Anti-gun politicians are constantly screaming that states should require training for concealed carry licenses. However, adding insane ammunition costs or making ammo unavailable makes meeting this requirement more expensive or impossible. Hmmm, I am wondering if that is the whole point.
Another unintended consequence of extremely high ammunition cost is that more people will use target, full metal jacket (FMJ) rounds for self and home defense instead of appropriate hollow-point ammunition. For example, during the peek of the China-virus pandemic, I saw online threads where people described that they resorted to FMJ ammo for their everyday carry (EDC) gun. This trend is troubling.
A New York Police report mentioned in the New York Times explains why every law enforcement agency uses hollow-point and not full metal jacketed rounds. The information referenced in the absurdly titled “New York Police Will Start Using Deadlier Bullets” shows a high percentage of FMJ rounds fired by police passed through suspects and injured innocent people and other police officers. Hollow-point rounds did not do this to the same degree, making them safer for the general public, but not any “more deadly” than any other chunk of lead impacting the body at hundreds of feet-per-second.
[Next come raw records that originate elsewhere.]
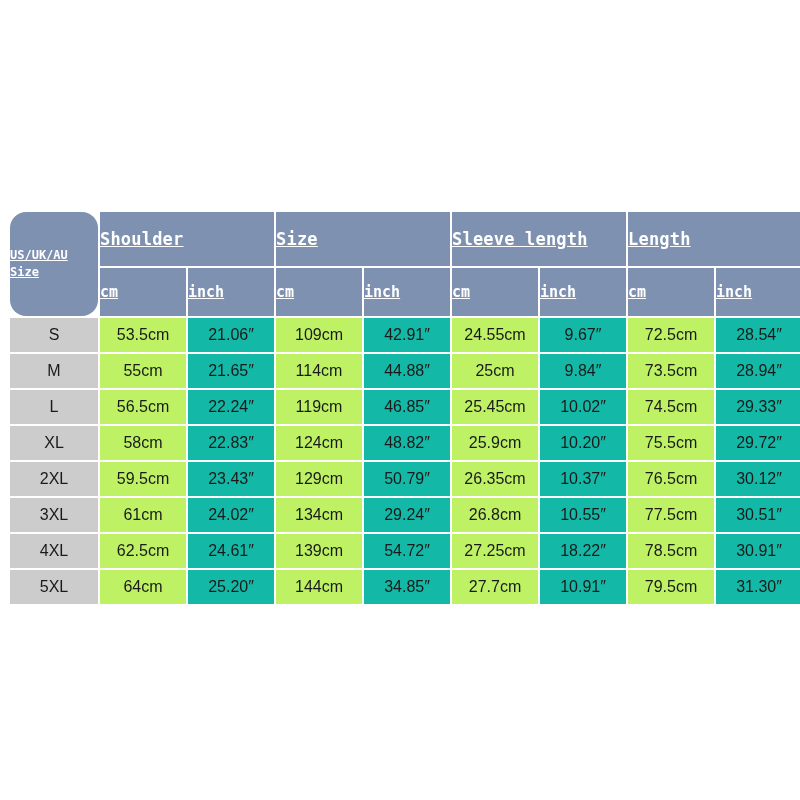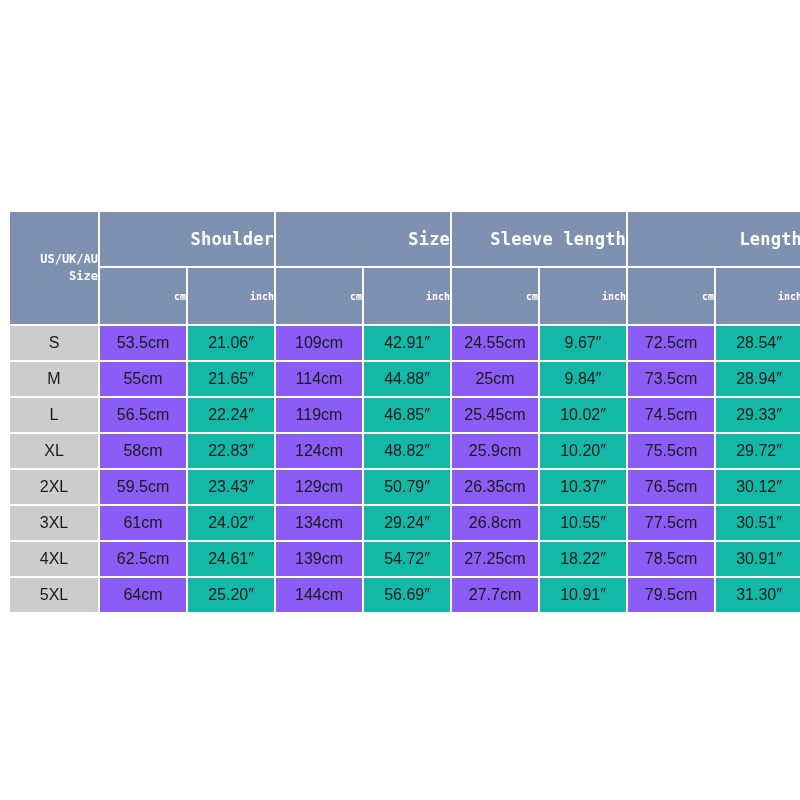--- a/index.html
+++ b/index.html
@@ -26,62 +26,64 @@
     border-spacing: 2px;
     table-layout: fixed;
   }
 
   
   table.size-chart th {
     background: #7e91b0;
     color: #ffffff;
     font-family: "DejaVu Sans Mono", monospace;
     font-weight: bold;
-    text-align: right;
+    text-align: left;
     padding: 0;
     border: 0;
+    text-decoration: underline;
   }
 
   th.grp {
     height: 54px;
     font-size: 17px;
     letter-spacing: 0.2px;
   }
 
   th.unit {
-    height: 56px;
-    font-size: 10px;
+    height: 48px;
+    font-size: 15px;
   }
 
   th.size-head {
     height: 102px;
     font-size: 12px;
     line-height: 1.45;
     vertical-align: middle;
+    border-radius: 16px;
   }
 
   
   table.size-chart td {
     height: 34px;
     padding: 0;
     border: 0;
     text-align: center;
     vertical-align: middle;
     font-family: "Liberation Sans", sans-serif;
     font-size: 16px;
     color: #1a1a1a;
   }
 
   td.sz {
     background: #cccccc;
     font-size: 16px;
   }
 
   td.cm {
-    background: #8b5cf6;
+    background: #bef264;
     font-weight: 500;
   }
 
   td.inch {
     background: #14b8a6;
   }
 
   
   col.c-size  { width: 88px; }
   col.c-cm    { width: 86px; }
@@ -201,21 +203,21 @@
           <td class="cm">27.25cm</td>
           <td class="inch">18.22″</td>
           <td class="cm">78.5cm</td>
           <td class="inch">30.91″</td>
         </tr>
         <tr>
           <td class="sz">5XL</td>
           <td class="cm">64cm</td>
           <td class="inch">25.20″</td>
           <td class="cm">144cm</td>
-          <td class="inch">56.69″</td>
+          <td class="inch">34.85″</td>
           <td class="cm">27.7cm</td>
           <td class="inch">10.91″</td>
           <td class="cm">79.5cm</td>
           <td class="inch">31.30″</td>
         </tr>
       </tbody>
   </table>
 </div>
 
 </body></html>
Could the Import Ban Be Good?
Will forcing people to “buy American” be a good thing? Perhaps in the long run. I am all about supporting businesses that employ and make things here in the United States. But, of course, this assumes that U.S. ammunition makers can scale production to meet the demands and get the components to make ammunition. We saw one of the issues that created stress in ammunition production was trouble sourcing parts like primers.
JSC Murom Apparatus Producing Plant is a Russian company that supplies a significant percentage of primers to ammunition manufacturers. A ban on “ammunition components” from Russia could be the coups de gras of any hope for affordable ammunition.
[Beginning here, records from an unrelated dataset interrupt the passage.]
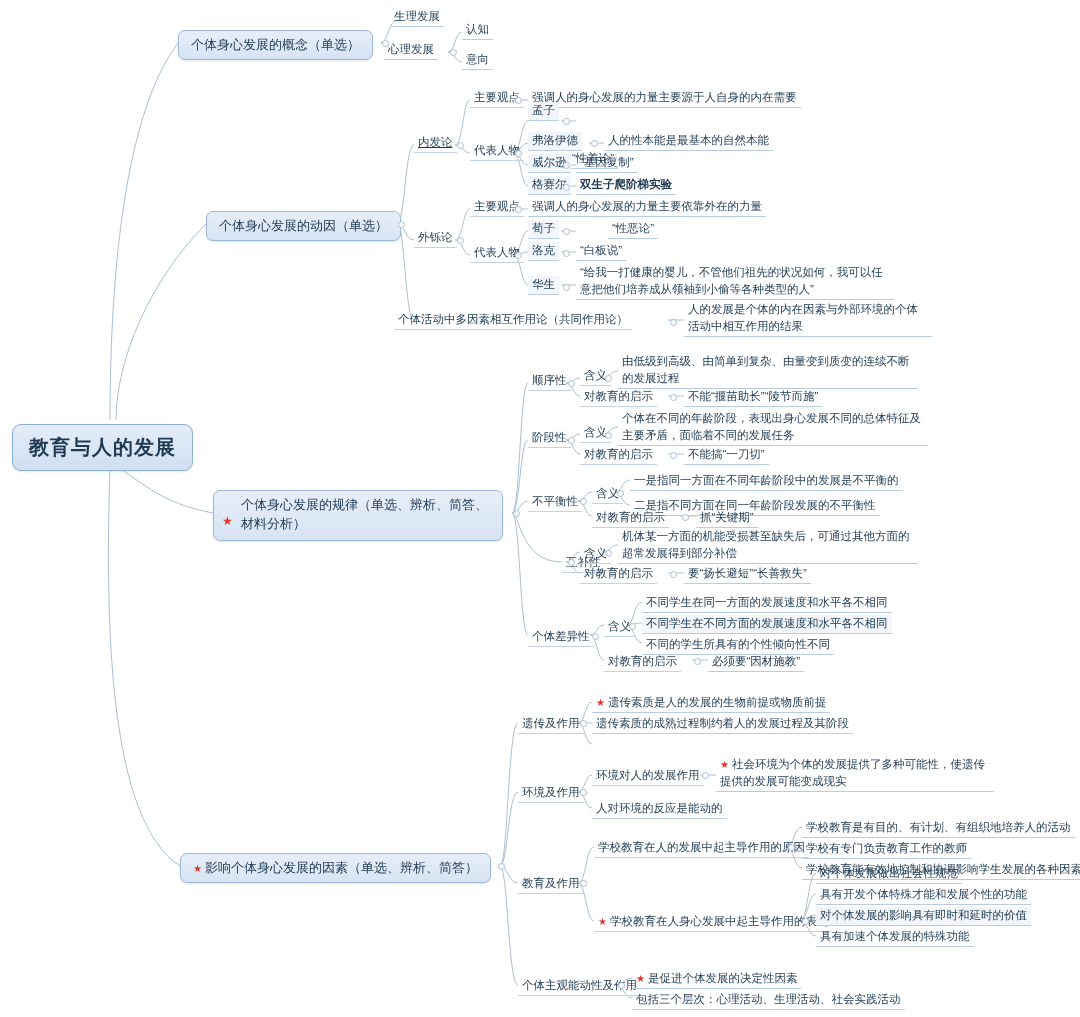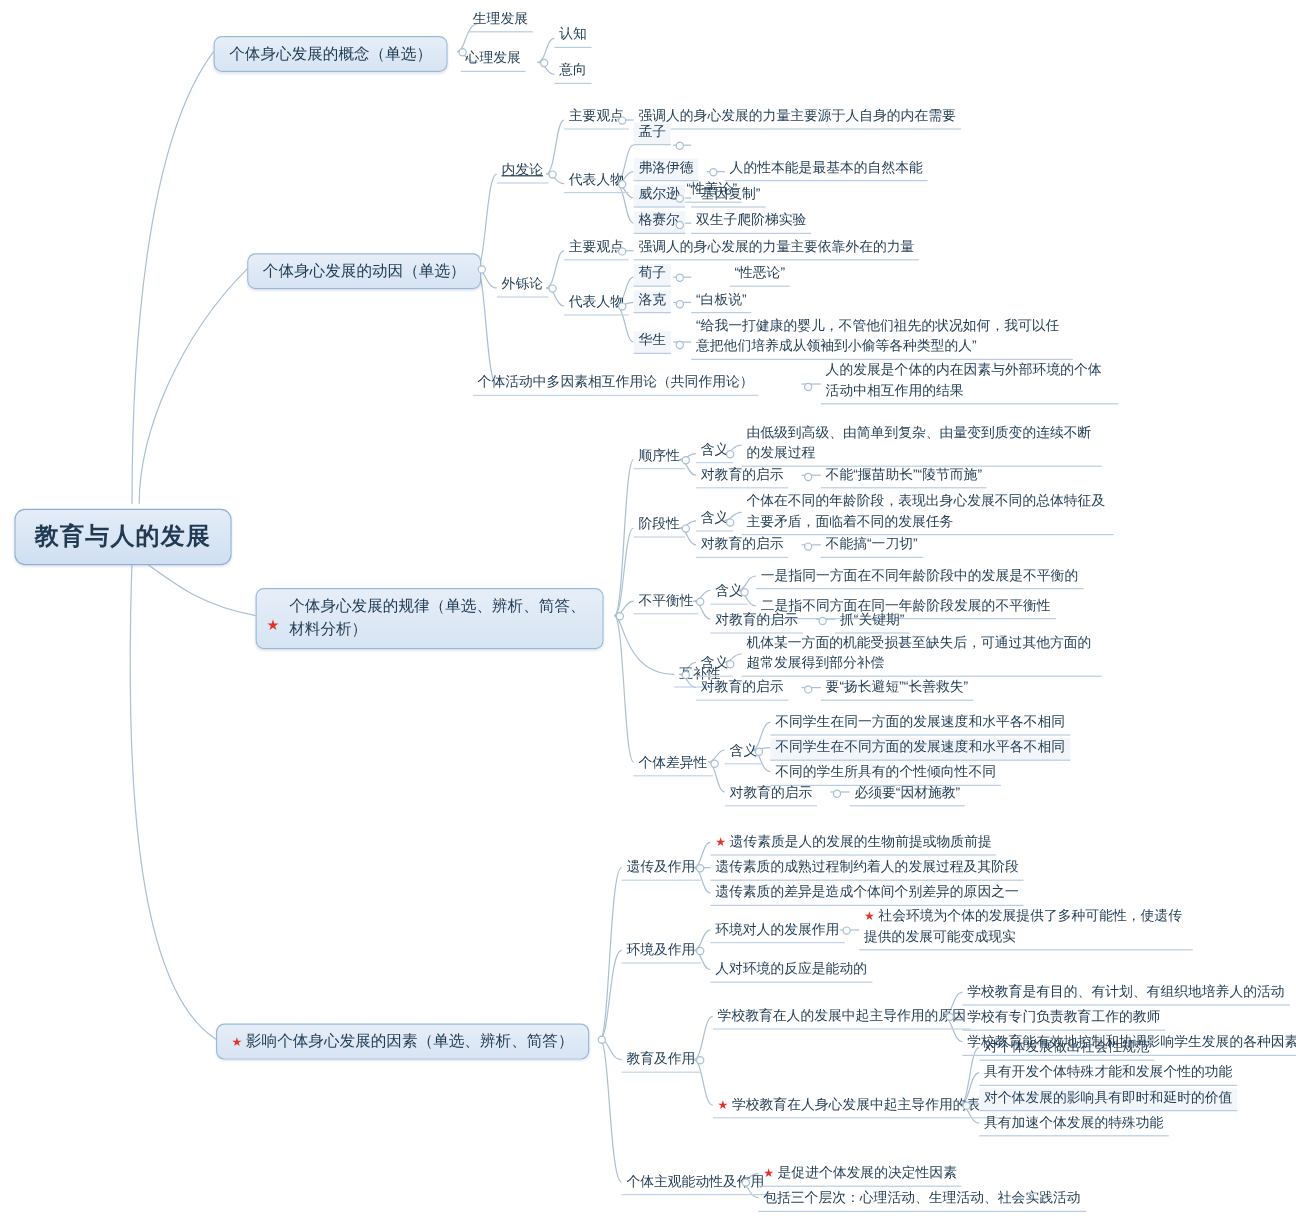--- a/index.html
+++ b/index.html
@@ -264,21 +264,21 @@
   </div>
   <div class="hdl" style="left:563px; top:162px;"></div>
   <div class="node u" style="left:576px; top:154px;">
     <span>“基因复制”</span>
   </div>
 
   <div class="node u tint" style="left:528px; top:176px;">
     <span>格赛尔</span>
   </div>
   <div class="hdl" style="left:563px; top:184px;"></div>
-  <div class="node u" style="left:576px; top:176px;">
+  <div class="node u" style="left:576px; top:176px;font-weight:bold;">
     <span>双生子爬阶梯实验</span>
   </div>
 
   <div class="node u lbl" style="left:414px; top:229px;">
     <span>外铄论</span>
   </div>
   <div class="hdl" style="left:457px; top:237px;"></div>
 
   <div class="node u lbl" style="left:470px; top:198px;">
     <span>主要观点</span>
@@ -443,23 +443,20 @@
   <div class="node u lbl" style="left:518px; top:715px;">
     <span>遗传及作用</span>
   </div>
   <div class="hdl" style="left:580px; top:720px;"></div>
   <div class="node u" style="left:592px; top:694px;">
     <span class="inline-star">★</span><span>遗传素质是人的发展的生物前提或物质前提</span>
   </div>
   <div class="node u" style="left:592px; top:715px;">
     <span>遗传素质的成熟过程制约着人的发展过程及其阶段</span>
   </div>
-  <div class="node u" style="left:592px; top:736px;">
-    <span>遗传素质的差异是造成个体间个别差异的原因之一</span>
-  </div>
 
   <div class="node u lbl" style="left:518px; top:784px;">
     <span>环境及作用</span>
   </div>
   <div class="hdl" style="left:580px; top:789px;"></div>
   <div class="node u lbl" style="left:592px; top:767px;">
     <span>环境对人的发展作用</span>
   </div>
   <div class="hdl" style="left:702px; top:772px;"></div>
   <div class="node u wrap" style="left:716px; top:755px; width:278px;">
- Anyhow, I hope I am entirely wrong about the impact of the sanctions on ammunition costs and availability.
Data on US Trade With Russia:
If you're curious, the United States has had a negative trade deficit with Russia since the 1990s. Before the government imposed forced lock-downs, the trade deficit was around 40 billion dollars. Since then, the trade deficit with Russia has jumped to about 75 billion.
The Beuro of Economic Analysis (BEA) shows the United States imported 123.53 million dollars worth of “arms and ammunition, parts and accessories” from Russia in 2020. For some context, arms and ammunition were 12th on the list of imports from Russia in 2020. The top three listed are:
- Mineral fuels, oils, distillation products $9.46B
- Pearls, precious stones, metals, coins $2.58B
- Iron and steel $940.12M
You can see all the figures reported by the BEA here.
Leverage Dryfire Practice:
Leveraging dryfire practice is incredibly important for anyone hoping to maintain skills while ammo prices remain high and availability suffers. I like using my SIRT laser training pistol and this LaserDot laser cartridge with shot recording software like LASR or Mantis Laser Academy.